__THE TASK__: Among the records below, the line containing "subtotal: 722.54 -> 604.73" marks the start. Output it and all lines after it exactly.

Edit difference data:
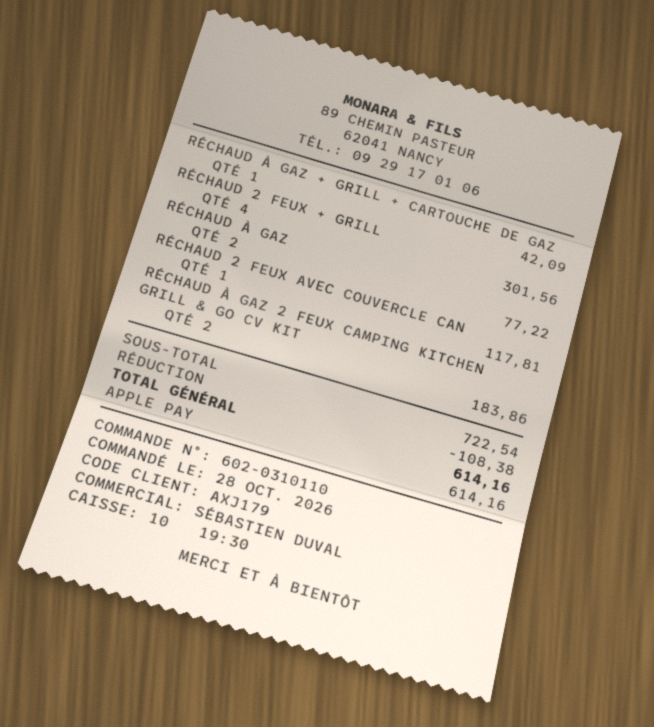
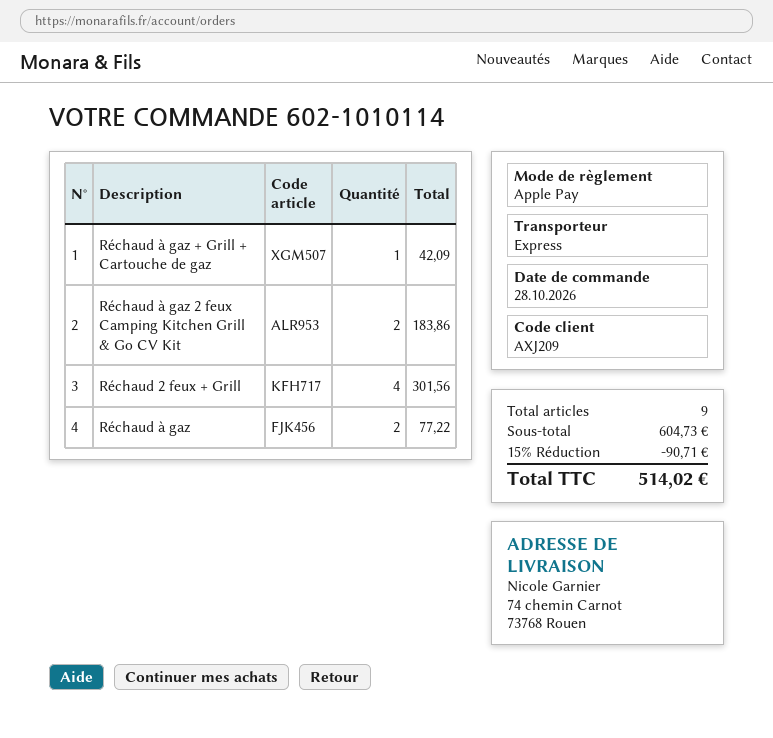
order number: 602-0310110 -> 602-1010114
customer number: AXJ179 -> AXJ209
RÉCHAUD 2 FEUX AVEC COUVERCLE CAN: 1 for 117.81 -> none
subtotal: 722.54 -> 604.73
discount: 108.38 -> 90.71
total: 614.16 -> 514.02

__PROBLEM SOLUTION__:
subtotal: 722.54 -> 604.73
discount: 108.38 -> 90.71
total: 614.16 -> 514.02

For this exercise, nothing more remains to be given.